Mientras La Habana sostiene que el embargo continúa siendo un obstáculo central para sus finanzas y su comercio exterior, Washington argumenta que el verdadero freno está en el sistema económico cubano, dominado por empresas estatales y militares que limitan las oportunidades de los ciudadanos.
Choque político y narrativo
La controversia refleja un viejo punto de fricción entre los dos gobiernos: la interpretación sobre el impacto del embargo estadounidense.
Para el régimen cubano, la política de sanciones constituye una “guerra económica” que obstaculiza cualquier posibilidad de desarrollo.

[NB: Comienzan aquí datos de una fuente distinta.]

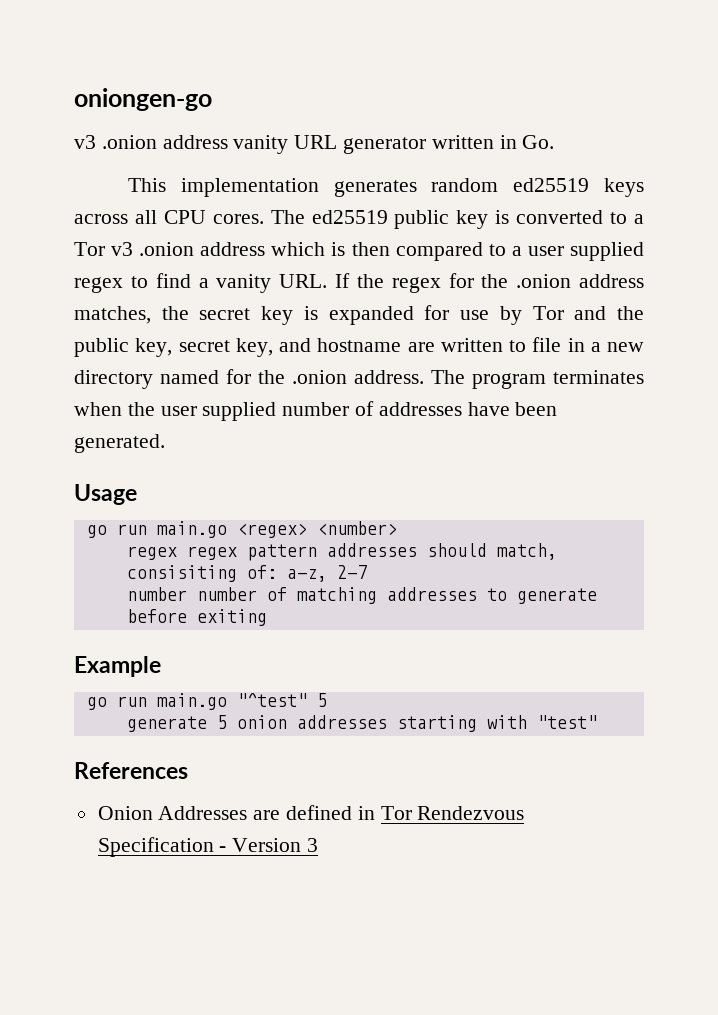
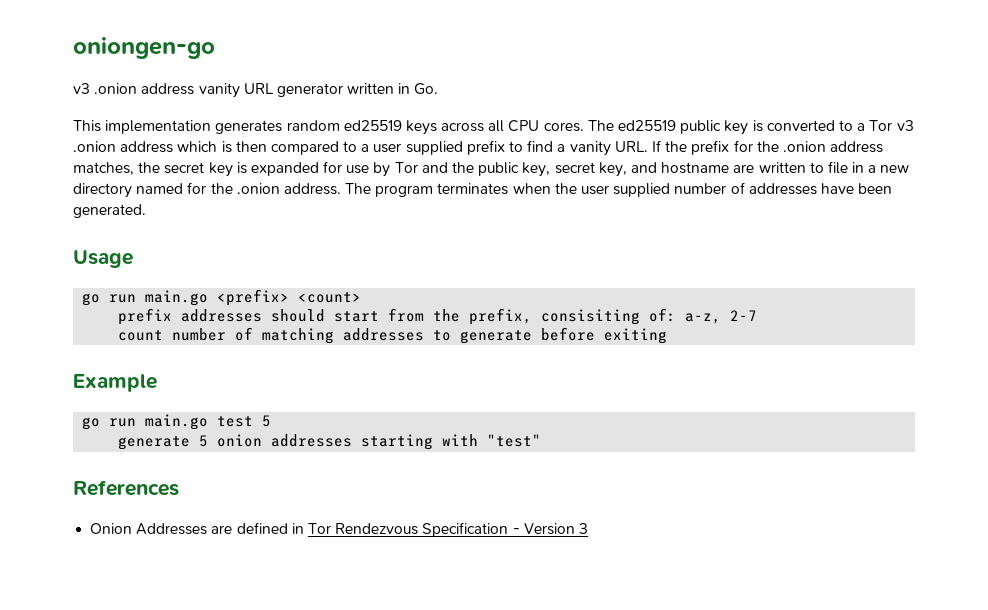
- The ed25519 public key is converted to a Tor v3 .onion address which is then compared to a user supplied regex to find a vanity URL. If the regex for the .onion address matches, the secret key is expanded for use by Tor and the public key, secret key, and hostname are written to file in a new directory named for the .onion address.
+ The ed25519 public key is converted to a Tor v3 .onion address which is then compared to a user supplied prefix to find a vanity URL. If the prefix for the .onion address matches, the secret key is expanded for use by Tor and the public key, secret key, and hostname are written to file in a new directory named for the .onion address.
- go run main.go <regex> <number>
- regex regex pattern addresses should match, consisiting of: a-z, 2-7
+ go run main.go <prefix> <count>
+ prefix addresses should start from the prefix, consisiting of: a-z, 2-7
- number number of matching addresses to generate before exiting
+ count number of matching addresses to generate before exiting
- go run main.go "^test" 5
+ go run main.go test 5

Para Washington, en cambio, el embargo contiene excepciones que prueban que las causas del colapso económico de la isla no están en las sanciones, sino en el modelo político imperante.
Tablada, en su publicación, agradeció las muestras de solidaridad de quienes denunciaron lo que calificó de “ataque coordinado” contra su persona.
Sin embargo, las palabras de la diplomática volvieron a colocar en primer plano las contradicciones internas del discurso oficial: mientras admite que Cuba puede adquirir grandes volúmenes de alimentos en el mercado estadounidense, insiste en responsabilizar al embargo de la profunda crisis de abastecimiento que afecta al país.
La disputa mediática y diplomática entre Tablada y el Departamento de Estado suma así un nuevo capítulo a la larga confrontación entre La Habana y Washington, con el trasfondo de una economía cubana cada vez más deteriorada y una población que sigue padeciendo la escasez de productos básicos.